I agree with the folks above. If she's doing it completely out the blue when you're not giving her any "go forward" cues then it may very well be pain related. That possibility doesn't mean that it's NOT a training issue, but as in all cases I'd rather rule out the pain possibility. I know the action you're talking about as my horse will do that sometimes when I'm asking him to pick up his pace in the trot. He'll get excited and act like he's going to pick up the canter, but backs off immediately when I ask. It's one thing if he's just getting too excited or I bumped him up a little too much, but if it's coming at random when you're calmly (or calmly for her!) trotting along then I'd be a little concerned.


----------



## PrivatePilot (Dec 7, 2009)

Okay I will breach the possible pain issue more with her owner and get her thoughts. I'm also not going to rule out that it's a training issue as she does have some vices for sure which is one of the reasons that it seems I'm the only person that rides her anymore... as well as the fact that she's too strong/fast for a lot of the younger kids. 
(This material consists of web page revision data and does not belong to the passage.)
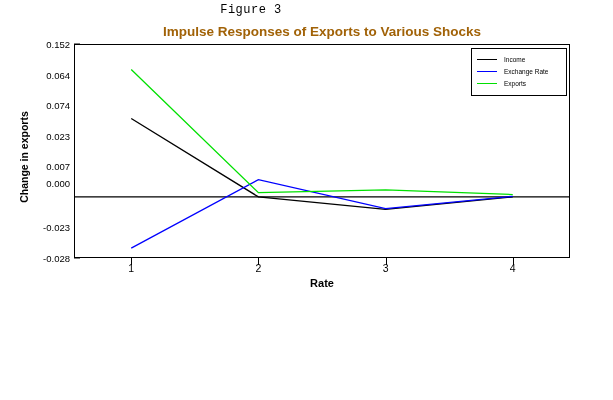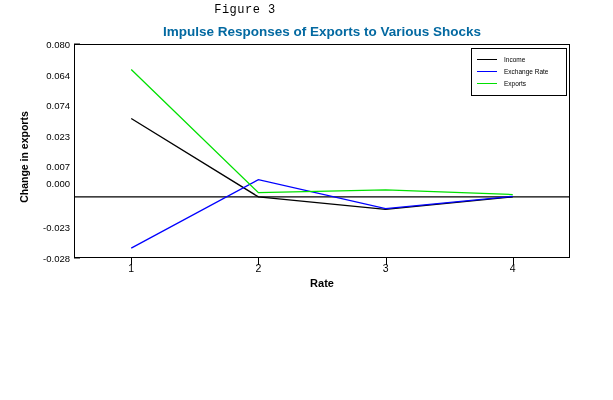--- a/index.html
+++ b/index.html
@@ -25,6 +25,7 @@
     font-size: 12px;
     color: #000000;
     letter-spacing: 0.5px;
+    padding-left: 6px;
   }
 
   #chart-root {

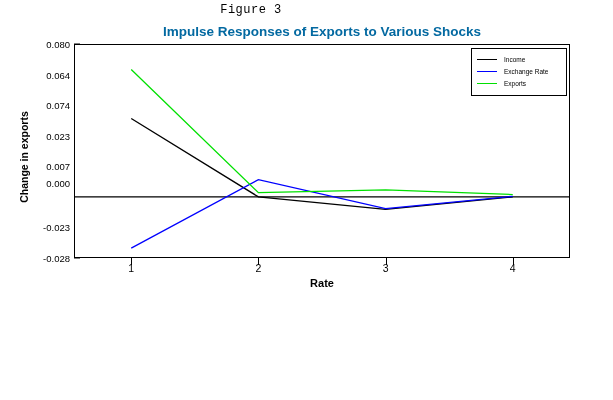--- a/index.html
+++ b/index.html
@@ -44,7 +44,7 @@
     text-align: center;
     font-size: 13.5px;
     font-weight: bold;
-    color: #0369a1;
+    color: #a16207;
     white-space: nowrap;
   }
 

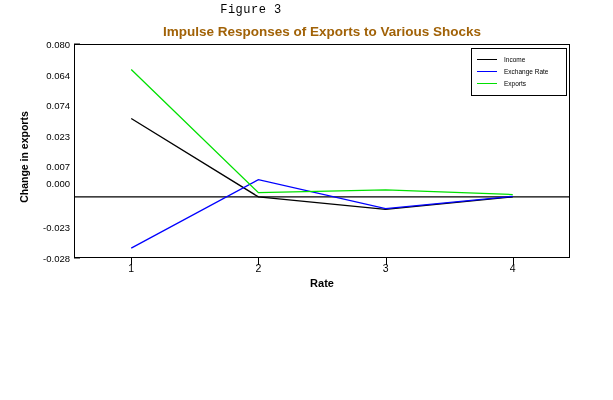--- a/index.html
+++ b/index.html
@@ -178,7 +178,7 @@
   <div id="y-axis-title">Change in exports</div>
 
   <div id="y-tick-labels">
-      <div class="y-tick-label" style="top: 0px;">0.080</div>
+      <div class="y-tick-label" style="top: 0px;">0.152</div>
       <div class="y-tick-label" style="top: 30.5714px;">0.064</div>
       <div class="y-tick-label" style="top: 61.1429px;">0.074</div>
       <div class="y-tick-label" style="top: 91.7143px;">0.023</div>

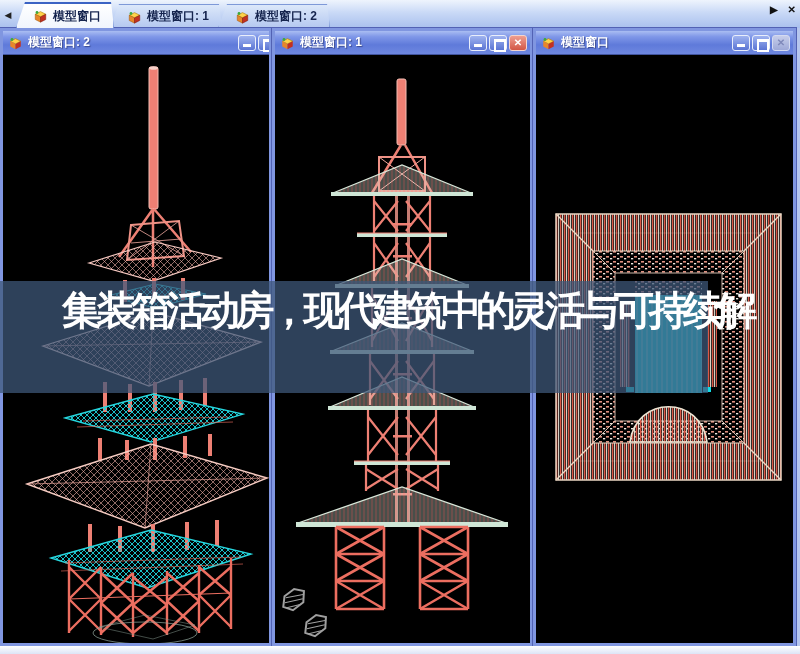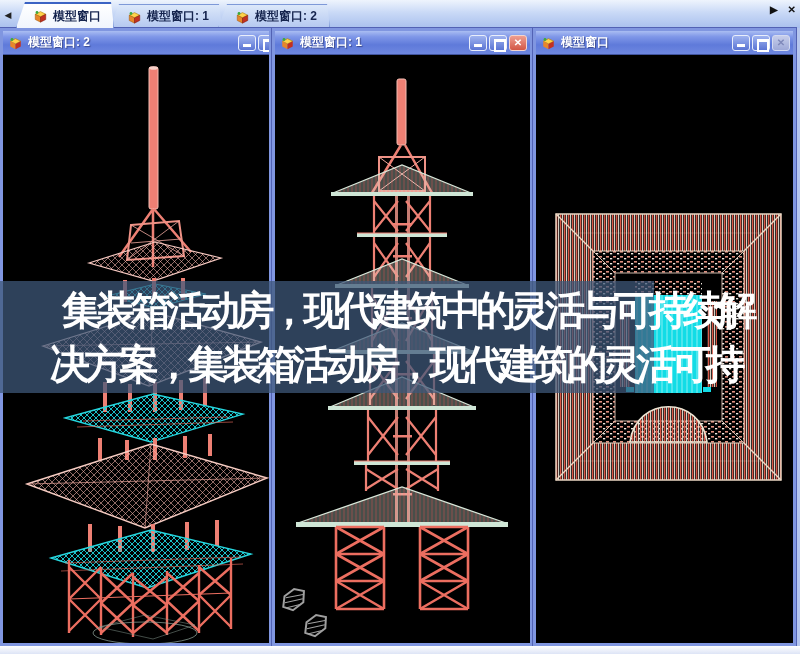--- a/index.html
+++ b/index.html
@@ -51,7 +51,7 @@
   .viewport svg { display:block; }
 
   
-  .overlay { position:absolute; left:0; top:281px; width:654px; height:112px;
+  .overlay { position:absolute; left:0; top:281px; width:708px; height:112px;
     background:rgba(62,88,122,0.74); z-index:50; color:#ffffff; font-weight:bold;
     font-size:40px; letter-spacing:-5.5px; line-height:54px; white-space:nowrap; }
   .overlay .l1 { padding-left:62px; margin-top:2px; }

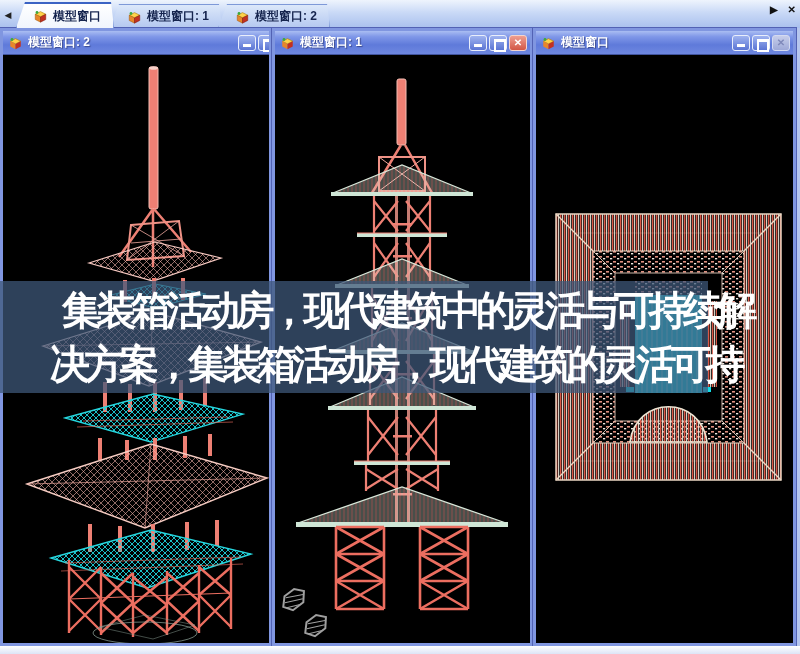--- a/index.html
+++ b/index.html
@@ -360,7 +360,6 @@
 
   <div class="overlay">
     <div class="l1">集装箱活动房，现代建筑中的灵活与可持续解</div>
-    <div class="l2">决方案，集装箱活动房，现代建筑的灵活可持</div>
   </div>
 
   <div class="bottom-strip"></div>

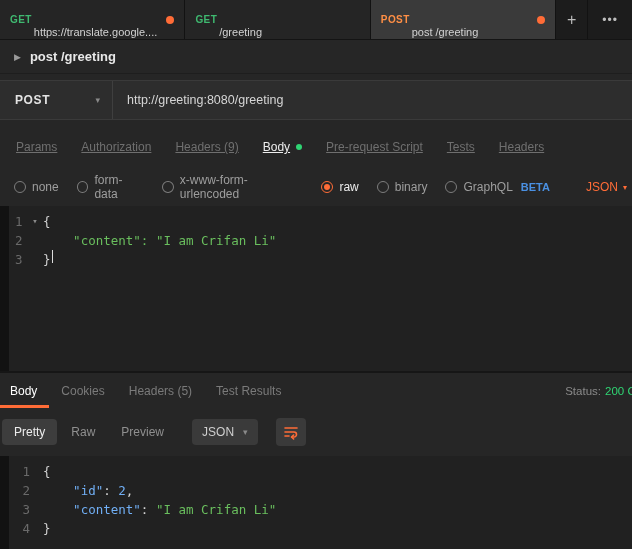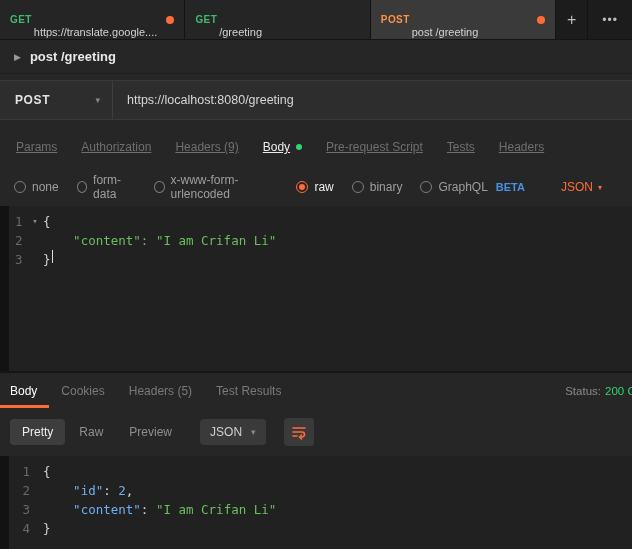--- a/index.html
+++ b/index.html
@@ -127,7 +127,7 @@
       <span class="chev">▾</span>
     </div>
     <div class="url-divider"></div>
-    <div class="url-input">https://localhost:8080/greeting</div>
+    <div class="url-input">http://greeting:8080/greeting</div>
   </div>
 </div>
 

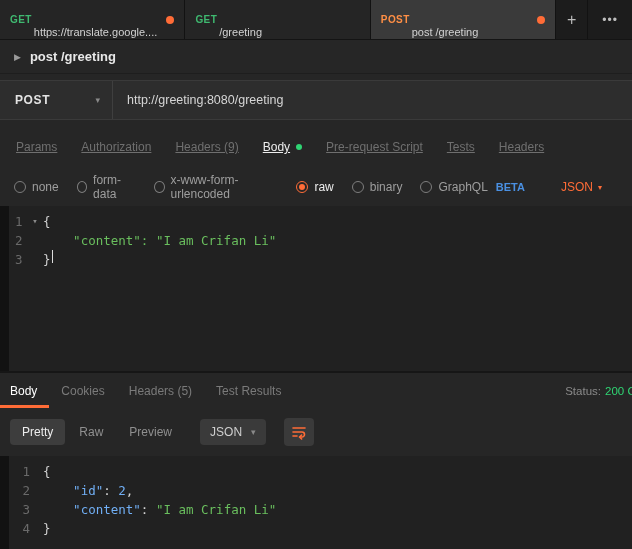--- a/index.html
+++ b/index.html
@@ -44,7 +44,7 @@
   .green-dot { width:6px; height:6px; border-radius:50%; background:#2fd573; }
 
   
-  .radio-row { height:38px; display:flex; align-items:center; padding:0 30px 0 14px; gap:18px; background:#262626; }
+  .radio-row { height:38px; display:flex; align-items:center; padding:0 5px 0 14px; gap:18px; background:#262626; }
   .radio-item { display:flex; align-items:center; gap:6px; cursor:pointer; }
   .radio-circle { width:12px; height:12px; border-radius:50%; border:1px solid #7d7d7d; position:relative; }
   .radio-item.selected .radio-circle { border-color:#ff6c37; }

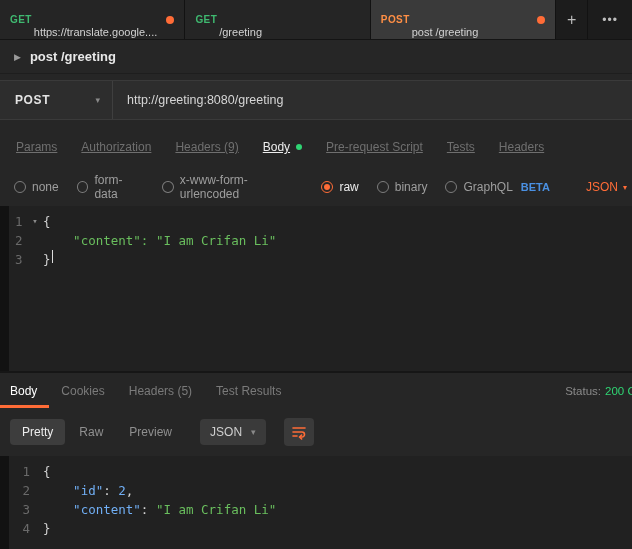--- a/index.html
+++ b/index.html
@@ -85,7 +85,7 @@
   .status-value { color:#2fd573; }
 
   
-  .resp-toolbar { height:48px; display:flex; align-items:center; padding-left:10px; gap:2px; background:#262626; }
+  .resp-toolbar { height:48px; display:flex; align-items:center; padding-left:2px; gap:2px; background:#262626; }
   .view-btn { padding:6px 12px; font-size:12px; color:#8f8f8f; border-radius:4px; cursor:pointer; }
   .view-btn.active { background:#3d3d3d; color:#ededed; }
   .resp-lang { margin-left:14px; background:#3a3a3a; border-radius:4px; padding:6px 10px;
As for it being an incomplete upwards transition, I'll do some more experimenting when I ride her next and see if I can get into her head a little bit more. It's entirely possible - she's not a big fan of maintaining a nice working trot during flatwork - she'd much rather break to a canter. Perhaps it's a bit of impatience mixed in there as well - we're both all about the canter which is probably why I love her so much despite our faults. 
_Posted via Mobile Device_


----------



## tinyliny (Oct 31, 2009)

does she do this for all riders? it could be the way that you are posting.

you say she seems more comfy when you intentionallly take the wrong diagonal. that would mean you are rising off of her inside hind leg's push, instead of the outside hind's push. h m m .. . . . could that have anything to do with this?


----------



## PrivatePilot (Dec 7, 2009)

tinyliny said:


> does she do this for all riders?


I've been told yes, but like I said, not a lot of people ride this mare anymore - she's below the high level riders but too much for the beginner or even low-intermediate riders. Add in her vices and she spends a lot of time hanging out with her buddies in her paddock. 

I know of one lady who started riding her early in the winter as a prospect for showing her this year, but moved on to another horse - I'll ask her when I see her next and see if she experienced it as well. 




> it could be the way that you are posting.
> 
> you say she seems more comfy when you intentionallly take the wrong diagonal. that would mean you are rising off of her inside hind leg's push, instead of the outside hind's push. h m m .. . . . could that have anything to do with this?


Hmmm. I hadn't comtemplated that. As mentioned she'd always rather go faster than slower, but she is responsive and slows town at the trot if you intentionally slow your post. Speed up though and she'll happily speed up with you. 

Perhaps I'm so aggressively trying to maintain a slower pace than she'd prefer that I'm more out of sync with her than I realize. 

Food for thought.


----------



## ecasey (Oct 18, 2013)

My half arab does this. I don't remember ... is your girl an arab? After about 15 months of riding her 3-5x a week, I can honestly say this is not a mean things she's doing. I notice specific times she'll do it; for example, when she sees a horse poo she doesn't want to step in, when she knows there's no transition coming soon and we're on the long side of the arena, when she's nervous because she heard a big noise somewhere. It's super bouncy and used to throw my rhythm off big time, but now I'm used to it and hardly notice it.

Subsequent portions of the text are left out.